Method 2: Add a new table that will store rows that need to be deleted

  • Outer join between the two tables for the SELECT
  • No update necessary on RawData

Method 3: Use an existing column to detect rows to be deleted

  • Update the AreaID to a negative value to mark it for deletion (update
    = rowlock)?
  • Use the existing suppression system that removes rows by batches of
    10000

Constraints:

The deletion might need to be cancelled at any given time

Questions:

  1. Which method would be the most efficent?

  2. Are there any other methods not mentionned that might be better?

Update July 11th 2019

The number of rows being deleted depends on their collection date. So there could be millions or hundreds or none.

Best Answer

The best solution to this problem is nearly always method 2, but with two tables UNION ALL instead of LEFT JOIN together (one to hold the deleted, one for the active). There are several reasons why this is superior:

  1. You can maintain separate statistics on active and deleted rows. Assumption: you will have more deleted than active over time. This means that the "active rows" table stays small and doing fullscans is easier. It also makes things like index rebuilds (if you do them) faster on the active rows.
  2. Statistics of old rows will not affect news rows. This helps you avoid skew problems.
  3. Each table can live on it's own filegroup. This means you can move deleted rows off to cheaper storage.
  4. You can have different indexing/partitioning strategies on the deleted rows vs. the active ones. For example, you may choose to use a column store index on the old rows if they are read via a scan often, but changed very rarely.
  5. The deleted table can be taken offline with a table SWITCH (for maintenance) without disrupting the system too much.

The two table solution can be implemented with a DELETE instead of trigger that moves the rows to deleted instead of deleting them.

The only downside of solution 2 is that you will need to modify your queries to distinguish between deleted and not deleted rows and tables. This can be done via a view, but it is safer to avoid this if possible. The view can confuse the optimiser and there are cases where using a view instead of a table gives you horrible execution plans. If you do use a view, you should add an `IsDeleted' column to both tables and put a check constraint on it.
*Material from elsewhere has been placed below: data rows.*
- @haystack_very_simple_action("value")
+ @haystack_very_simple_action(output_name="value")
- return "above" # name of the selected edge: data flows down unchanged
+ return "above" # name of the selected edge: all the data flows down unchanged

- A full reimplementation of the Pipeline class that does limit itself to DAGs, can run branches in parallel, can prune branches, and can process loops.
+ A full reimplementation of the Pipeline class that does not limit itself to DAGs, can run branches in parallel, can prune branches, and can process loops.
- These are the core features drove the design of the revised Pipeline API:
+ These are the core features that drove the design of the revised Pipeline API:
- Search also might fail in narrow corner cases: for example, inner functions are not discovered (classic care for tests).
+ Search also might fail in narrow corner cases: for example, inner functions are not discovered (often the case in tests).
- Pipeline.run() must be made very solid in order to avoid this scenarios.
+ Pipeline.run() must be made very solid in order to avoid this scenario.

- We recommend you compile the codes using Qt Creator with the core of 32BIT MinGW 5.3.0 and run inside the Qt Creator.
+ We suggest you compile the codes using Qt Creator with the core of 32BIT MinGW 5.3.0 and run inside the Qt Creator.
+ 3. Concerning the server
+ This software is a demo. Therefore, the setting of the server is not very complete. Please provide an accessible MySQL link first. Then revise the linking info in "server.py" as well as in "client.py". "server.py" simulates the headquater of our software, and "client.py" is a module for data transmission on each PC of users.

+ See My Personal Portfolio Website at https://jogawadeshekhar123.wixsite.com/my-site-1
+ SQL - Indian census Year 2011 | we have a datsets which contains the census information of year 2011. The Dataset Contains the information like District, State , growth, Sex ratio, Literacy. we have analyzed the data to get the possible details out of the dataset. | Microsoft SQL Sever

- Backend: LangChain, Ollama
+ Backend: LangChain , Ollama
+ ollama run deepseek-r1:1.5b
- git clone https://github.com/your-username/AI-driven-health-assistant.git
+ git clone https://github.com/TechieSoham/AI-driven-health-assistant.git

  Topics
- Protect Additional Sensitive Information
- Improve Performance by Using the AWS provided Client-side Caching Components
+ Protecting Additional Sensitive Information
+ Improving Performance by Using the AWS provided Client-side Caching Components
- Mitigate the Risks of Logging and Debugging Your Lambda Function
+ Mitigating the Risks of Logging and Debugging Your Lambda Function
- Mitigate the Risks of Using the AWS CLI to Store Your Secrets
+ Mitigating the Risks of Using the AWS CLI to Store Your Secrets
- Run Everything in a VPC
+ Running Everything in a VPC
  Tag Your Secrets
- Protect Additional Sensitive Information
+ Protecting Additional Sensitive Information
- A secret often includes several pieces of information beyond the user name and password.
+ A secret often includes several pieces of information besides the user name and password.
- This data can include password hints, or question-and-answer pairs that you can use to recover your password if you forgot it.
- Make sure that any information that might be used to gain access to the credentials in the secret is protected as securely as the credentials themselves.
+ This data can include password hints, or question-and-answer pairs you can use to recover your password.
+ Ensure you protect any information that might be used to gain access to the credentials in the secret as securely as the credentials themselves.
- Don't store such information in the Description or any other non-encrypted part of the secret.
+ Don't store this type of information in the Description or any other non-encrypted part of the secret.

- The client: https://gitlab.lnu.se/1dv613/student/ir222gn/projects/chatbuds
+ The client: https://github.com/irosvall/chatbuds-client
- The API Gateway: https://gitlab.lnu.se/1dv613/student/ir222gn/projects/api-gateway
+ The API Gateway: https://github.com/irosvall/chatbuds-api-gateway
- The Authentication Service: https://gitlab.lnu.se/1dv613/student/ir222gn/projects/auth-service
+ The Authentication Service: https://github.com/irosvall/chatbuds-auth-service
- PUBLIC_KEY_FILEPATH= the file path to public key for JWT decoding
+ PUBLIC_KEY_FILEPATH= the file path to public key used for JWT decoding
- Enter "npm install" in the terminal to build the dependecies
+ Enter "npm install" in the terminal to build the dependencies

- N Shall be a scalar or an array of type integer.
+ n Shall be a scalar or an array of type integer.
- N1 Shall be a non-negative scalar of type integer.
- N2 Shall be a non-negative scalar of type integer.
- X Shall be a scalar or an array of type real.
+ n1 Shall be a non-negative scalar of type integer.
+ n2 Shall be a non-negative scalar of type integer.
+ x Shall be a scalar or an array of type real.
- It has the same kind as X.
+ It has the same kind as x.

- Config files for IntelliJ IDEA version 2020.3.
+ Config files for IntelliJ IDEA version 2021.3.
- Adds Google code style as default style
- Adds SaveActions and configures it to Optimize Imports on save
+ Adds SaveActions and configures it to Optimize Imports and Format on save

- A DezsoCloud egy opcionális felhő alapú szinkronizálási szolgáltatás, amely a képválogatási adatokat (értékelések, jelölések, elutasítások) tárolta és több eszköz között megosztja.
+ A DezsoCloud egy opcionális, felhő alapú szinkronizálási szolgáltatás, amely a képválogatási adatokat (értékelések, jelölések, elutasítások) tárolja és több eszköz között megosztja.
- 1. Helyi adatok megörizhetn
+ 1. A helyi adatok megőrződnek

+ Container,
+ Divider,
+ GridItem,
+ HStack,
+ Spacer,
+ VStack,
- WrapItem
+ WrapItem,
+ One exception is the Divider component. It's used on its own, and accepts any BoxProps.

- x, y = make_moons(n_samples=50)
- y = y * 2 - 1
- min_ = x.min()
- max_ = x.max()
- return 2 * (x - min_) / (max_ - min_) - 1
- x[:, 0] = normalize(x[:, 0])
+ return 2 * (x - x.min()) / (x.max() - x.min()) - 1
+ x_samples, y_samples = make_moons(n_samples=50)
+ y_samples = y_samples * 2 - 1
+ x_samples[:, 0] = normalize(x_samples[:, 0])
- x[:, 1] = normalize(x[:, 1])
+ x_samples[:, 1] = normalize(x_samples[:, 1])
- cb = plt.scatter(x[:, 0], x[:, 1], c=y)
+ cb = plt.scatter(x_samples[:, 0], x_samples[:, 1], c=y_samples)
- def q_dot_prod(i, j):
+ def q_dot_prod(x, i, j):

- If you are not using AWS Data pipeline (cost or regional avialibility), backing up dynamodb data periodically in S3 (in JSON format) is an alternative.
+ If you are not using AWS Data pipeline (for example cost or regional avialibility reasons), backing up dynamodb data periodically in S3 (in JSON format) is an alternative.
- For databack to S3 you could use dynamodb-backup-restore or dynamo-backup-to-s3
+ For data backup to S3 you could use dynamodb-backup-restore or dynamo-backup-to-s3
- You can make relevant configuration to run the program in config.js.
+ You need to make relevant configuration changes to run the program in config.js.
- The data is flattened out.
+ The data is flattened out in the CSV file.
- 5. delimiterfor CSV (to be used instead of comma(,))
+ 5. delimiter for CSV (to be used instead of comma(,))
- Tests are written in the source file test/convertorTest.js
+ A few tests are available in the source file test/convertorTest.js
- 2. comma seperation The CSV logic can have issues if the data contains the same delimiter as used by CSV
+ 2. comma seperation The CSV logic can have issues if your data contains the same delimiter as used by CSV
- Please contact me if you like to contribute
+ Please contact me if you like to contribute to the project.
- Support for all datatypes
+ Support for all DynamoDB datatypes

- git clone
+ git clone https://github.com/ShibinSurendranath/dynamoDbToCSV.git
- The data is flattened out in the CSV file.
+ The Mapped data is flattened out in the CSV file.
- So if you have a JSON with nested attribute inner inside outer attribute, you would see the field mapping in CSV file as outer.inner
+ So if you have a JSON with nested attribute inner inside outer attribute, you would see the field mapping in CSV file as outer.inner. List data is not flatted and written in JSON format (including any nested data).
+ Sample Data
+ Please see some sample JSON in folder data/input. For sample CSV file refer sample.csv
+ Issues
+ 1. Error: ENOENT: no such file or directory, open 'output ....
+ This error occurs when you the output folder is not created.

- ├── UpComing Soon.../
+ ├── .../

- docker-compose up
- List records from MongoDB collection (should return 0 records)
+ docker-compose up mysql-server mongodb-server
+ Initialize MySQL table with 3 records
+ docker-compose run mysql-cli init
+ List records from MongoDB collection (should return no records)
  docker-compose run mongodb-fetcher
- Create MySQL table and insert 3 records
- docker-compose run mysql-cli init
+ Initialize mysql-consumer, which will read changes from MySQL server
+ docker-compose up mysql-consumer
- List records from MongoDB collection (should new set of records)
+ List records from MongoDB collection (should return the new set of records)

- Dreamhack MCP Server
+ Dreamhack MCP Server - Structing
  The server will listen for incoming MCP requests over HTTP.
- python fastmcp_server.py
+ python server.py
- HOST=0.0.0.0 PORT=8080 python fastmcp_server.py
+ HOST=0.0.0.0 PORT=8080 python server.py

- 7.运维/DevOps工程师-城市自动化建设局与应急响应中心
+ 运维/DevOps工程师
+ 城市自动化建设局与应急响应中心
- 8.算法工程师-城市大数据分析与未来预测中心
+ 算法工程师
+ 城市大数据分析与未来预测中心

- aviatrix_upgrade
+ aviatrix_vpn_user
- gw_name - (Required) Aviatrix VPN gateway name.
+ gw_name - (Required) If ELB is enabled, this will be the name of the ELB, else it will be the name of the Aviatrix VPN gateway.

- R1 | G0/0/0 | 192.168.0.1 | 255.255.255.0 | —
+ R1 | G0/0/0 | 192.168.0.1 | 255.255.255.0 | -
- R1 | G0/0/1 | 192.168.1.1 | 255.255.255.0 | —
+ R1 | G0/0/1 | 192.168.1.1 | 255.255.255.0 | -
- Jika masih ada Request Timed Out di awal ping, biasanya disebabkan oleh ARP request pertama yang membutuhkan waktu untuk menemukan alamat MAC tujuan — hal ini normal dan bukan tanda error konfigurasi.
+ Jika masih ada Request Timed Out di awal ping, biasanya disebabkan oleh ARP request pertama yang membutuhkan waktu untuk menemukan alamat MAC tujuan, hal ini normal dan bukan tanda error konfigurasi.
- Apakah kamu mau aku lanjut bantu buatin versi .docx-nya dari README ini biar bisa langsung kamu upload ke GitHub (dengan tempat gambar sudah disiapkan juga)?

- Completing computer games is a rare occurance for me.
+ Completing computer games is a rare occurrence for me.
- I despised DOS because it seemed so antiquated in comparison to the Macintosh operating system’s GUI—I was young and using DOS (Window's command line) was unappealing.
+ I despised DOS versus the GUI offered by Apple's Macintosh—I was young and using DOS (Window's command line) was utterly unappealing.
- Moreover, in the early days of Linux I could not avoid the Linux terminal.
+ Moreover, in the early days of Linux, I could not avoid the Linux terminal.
This ensure that the optimiser will not try to seek BOTH table for every query (which would double your IOPS).

For completeness, and to answer your last question, there are some other ways to "solve" this:

Method 4: Add an IsDeleted column and partition on this column. Drawback: Does not allow separate statistics on the two partitions (statistics are table, not partition based, in SQL Server)

Method 5: Use a filtered index to apply different indexing (and secondary storage) on deleted and active rows. Drawback: Good luck getting the optimiser to behave properly with this method.